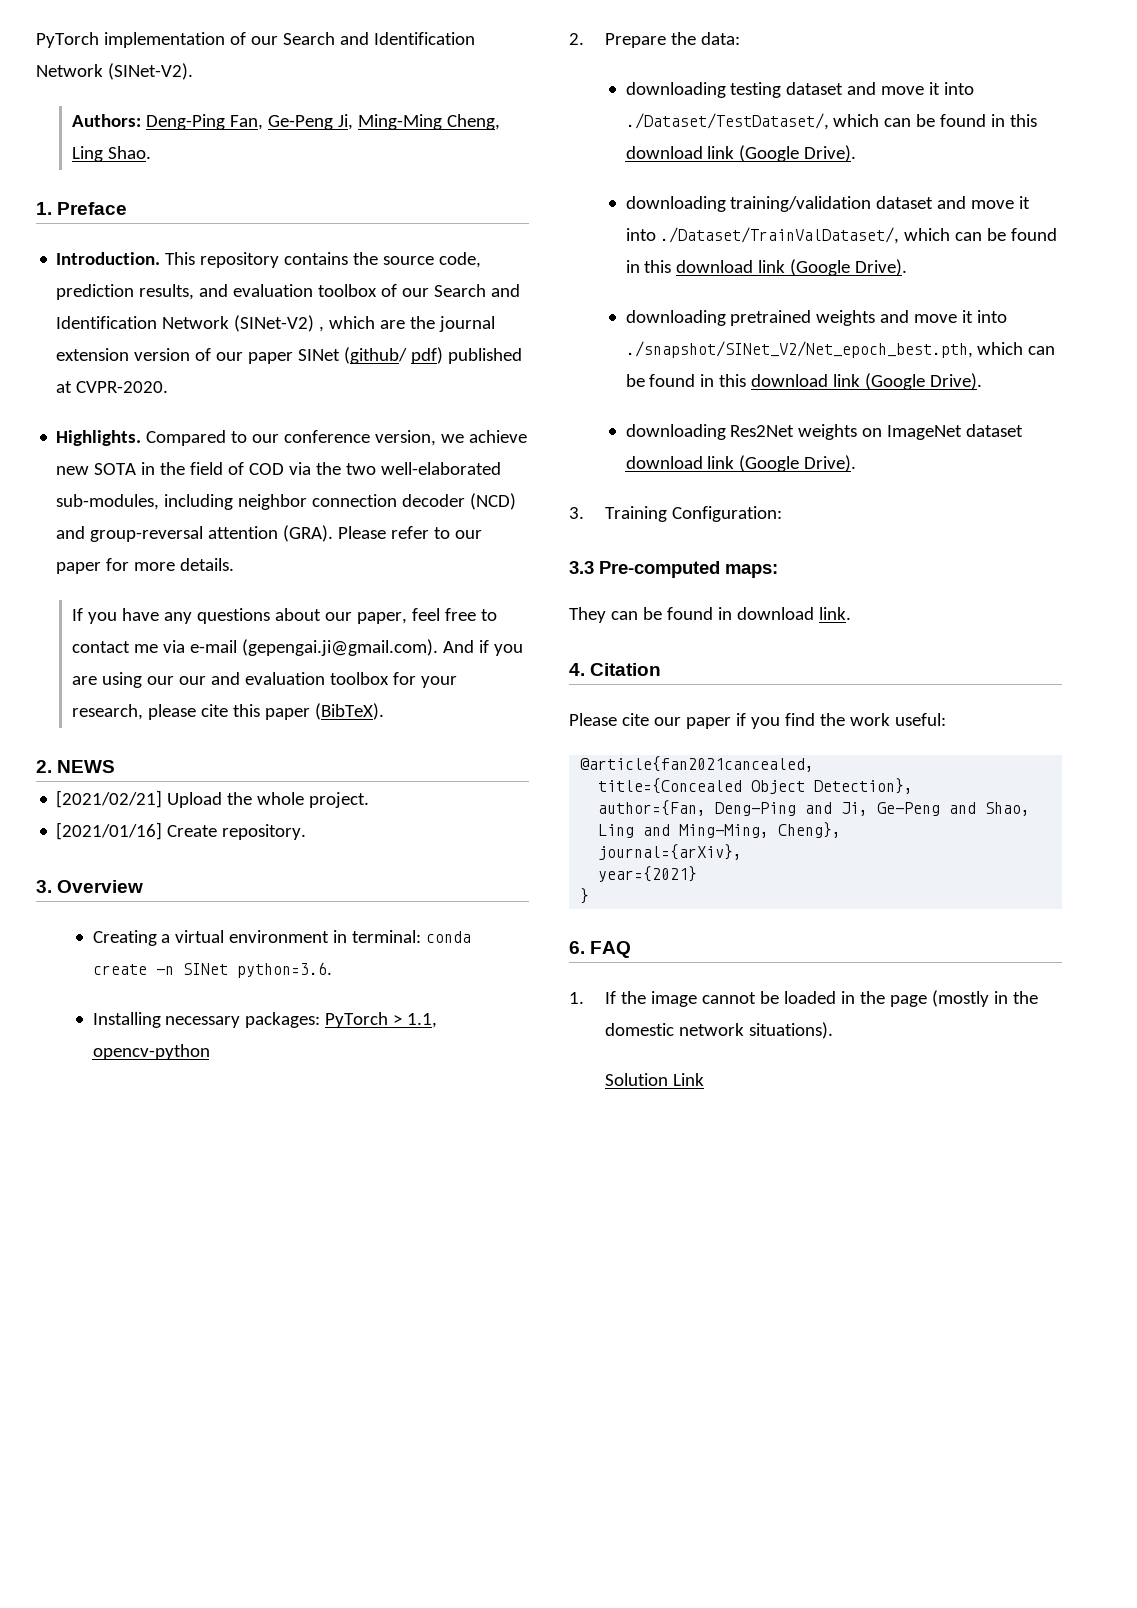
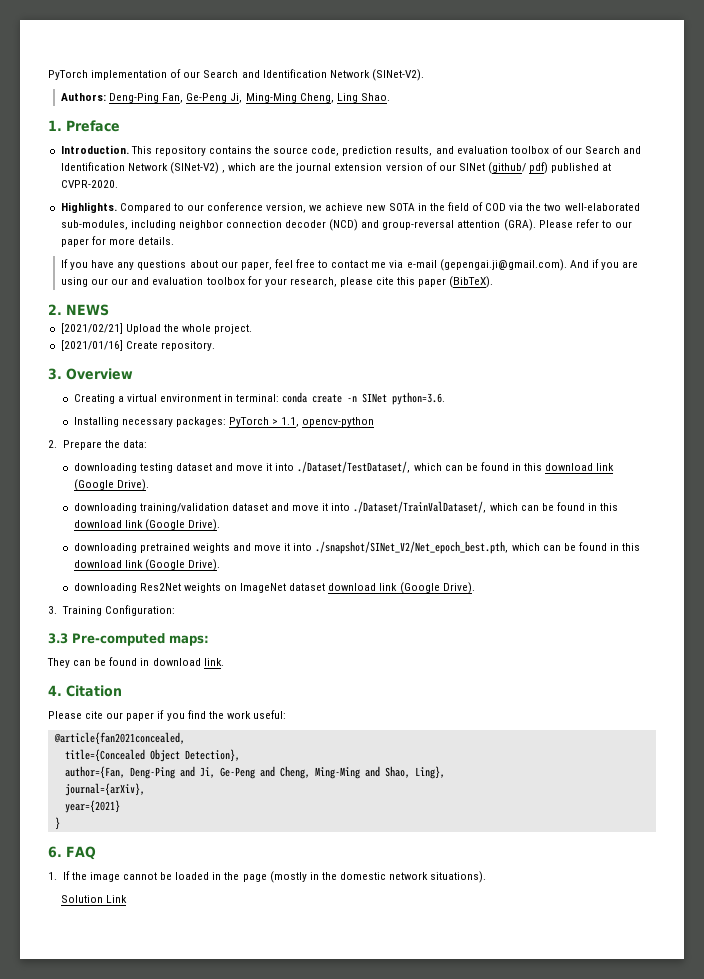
[248,352,294,364] paper -> (456, 167) none
[580,756,815,772] @article{fan2021cancealed, -> [53,732,185,745] @article{fan2021concealed,
[985,802,1031,816] [598,822,842,838] Shao, Ling and Ming-Ming, Cheng}, -> [279,766,445,779] Cheng, Ming-Ming and Shao, Ling},

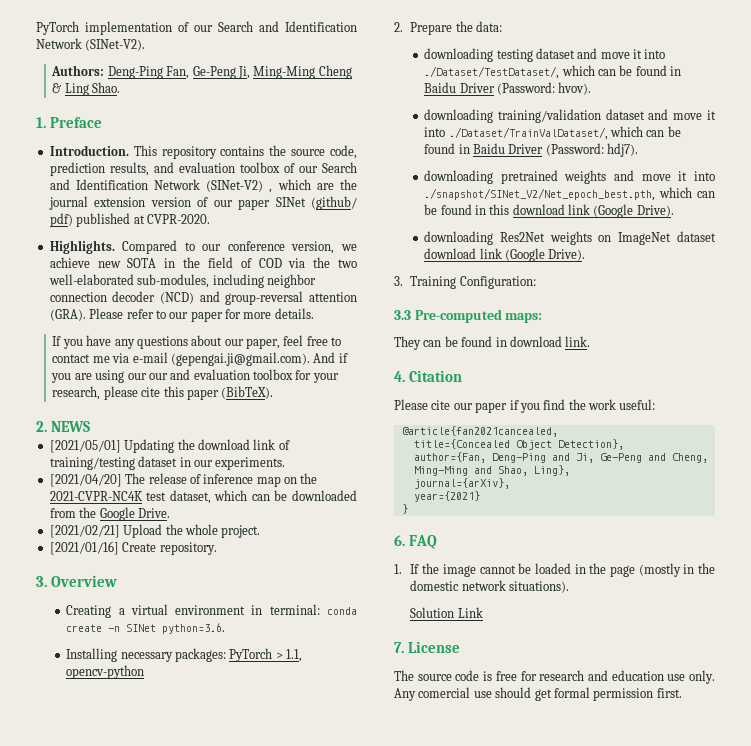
[299,93,334,103] Cheng, -> [318,65,352,79] [52,83,62,93] Cheng &
(456, 167) none -> [238,199,271,210] paper
(109, 310) none -> [49,439,290,453] [49,456,286,470] [49,473,318,487] [49,490,357,504] [49,507,170,521] // [2021/05/01] Updating the download link of training/testing dataset in our experiments. // [2021/04/20] The release of inference map on the 2021-CVPR-NC4K test dataset, which can be downloaded from the Google Drive.
[524,463,615,471] [73,479,149,491] this download link (Google Drive). -> [424,82,592,95] Baidu Driver (Password: hvov).
[600,503,619,511] [73,519,221,531] this download link (Google Drive). -> [472,143,639,157] Baidu Driver (Password: hdj7).
[53,732,185,745] @article{fan2021concealed, -> [401,426,558,437] @article{fan2021cancealed,
(128, 899) none -> [394,641,460,653] [394,670,715,684] [394,687,682,701] // 7. License // The source code is free for research and education use only. Any comercial use should get formal permission first.

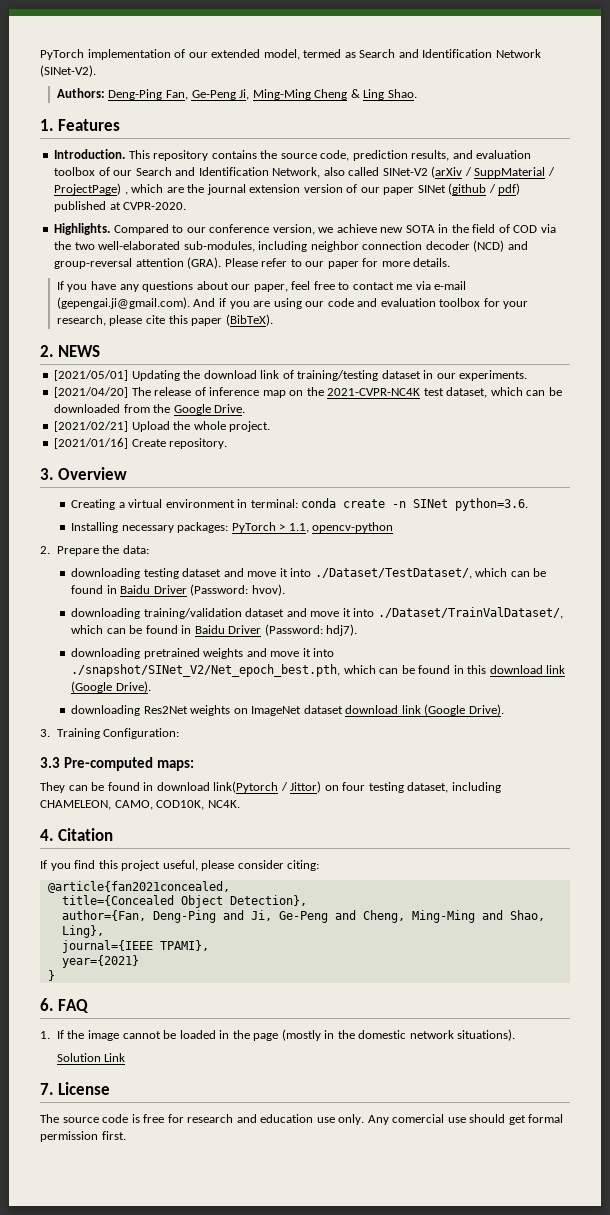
(213, 28) none -> [211,49,356,60] extended model, termed as
[49,117,102,128] Preface -> [58,119,121,131] Features
[154,179,264,192] Network (SINet-V2) -> [272,166,555,178] [54,183,122,195] Network, also called SINet-V2 (arXiv / SuppMaterial / ProjectPage)
[311,196,358,210] (github/ -> [448,183,496,195] (github /
[148,373,168,380] our -> [327,298,354,307] code
[565,336,591,347] [394,370,462,382] [394,399,656,413] [401,426,558,437] link. // 4. Citation // Please cite our paper if you find the work useful: // @article{fan2021cancealed, -> [213,781,501,793] [40,800,240,810] [40,828,114,841] [40,860,320,871] [47,881,230,893] link(Pytorch / Jittor) on four testing dataset, including CHAMELEON, CAMO, COD10K, NC4K. // 4. Citation // If you find this project useful, please consider citing: // @article{fan2021concealed,
[413,478,510,489] journal={arXiv}, -> [61,940,209,953] journal={IEEE TPAMI},

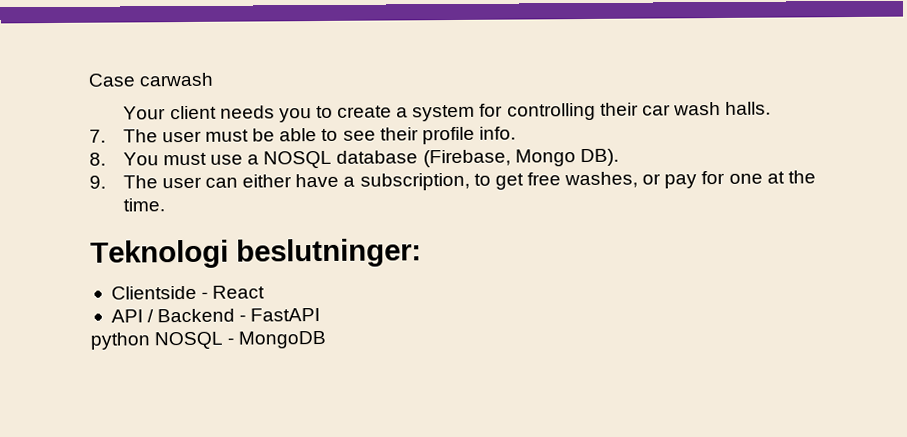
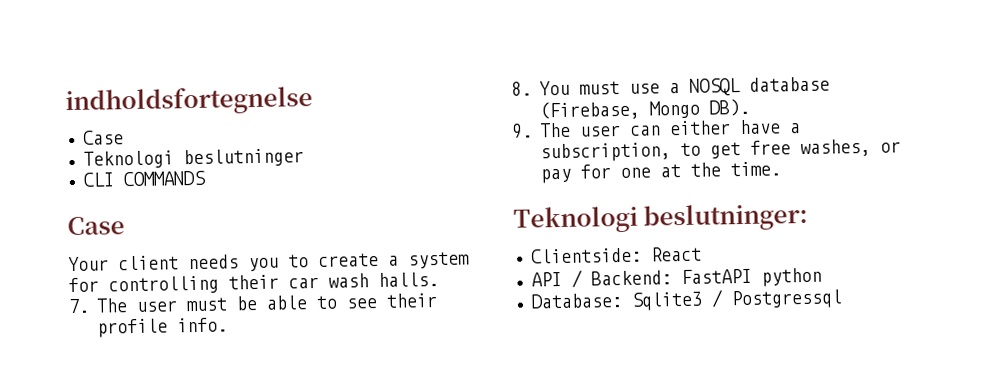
[88,72,214,87] Case carwash -> [65,85,313,117] [82,130,124,145] [82,148,304,169] [82,170,206,187] [67,216,125,236] indholdsfortegnelse // Case // Teknologi beslutninger // CLI COMMANDS // Case
[110,285,209,300] Clientside - -> [530,247,642,264] Clientside:
[157,308,247,323] Backend - -> [590,270,672,286] Backend:
[90,330,327,350] // python NOSQL - MongoDB -> [760,267,822,287] [530,289,843,311] python // Database: Sqlite3 / Postgressql

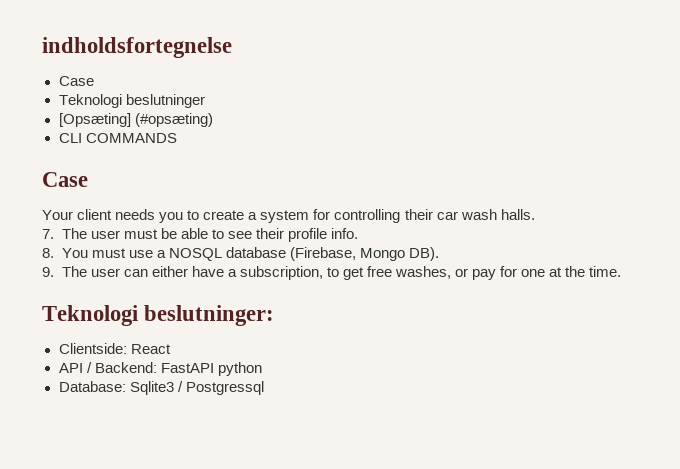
(304, 158) none -> [58,113,213,127] // [Opsæting] (#opsæting)

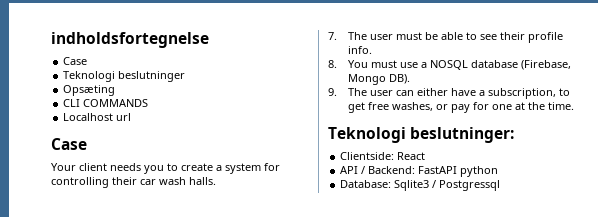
[58,113,213,127] [Opsæting] (#opsæting) -> [63,85,116,96] Opsæting
(177, 138) none -> [63,113,132,121] // Localhost url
....................
Search the lines above for the string "Drive" and copy each line that has it.

_TASK RESULT_
(109, 310) none -> [49,439,290,453] [49,456,286,470] [49,473,318,487] [49,490,357,504] [49,507,170,521] // [2021/05/01] Updating the download link of training/testing dataset in our experiments. // [2021/04/20] The release of inference map on the 2021-CVPR-NC4K test dataset, which can be downloaded from the Google Drive.
[524,463,615,471] [73,479,149,491] this download link (Google Drive). -> [424,82,592,95] Baidu Driver (Password: hvov).
[600,503,619,511] [73,519,221,531] this download link (Google Drive). -> [472,143,639,157] Baidu Driver (Password: hdj7).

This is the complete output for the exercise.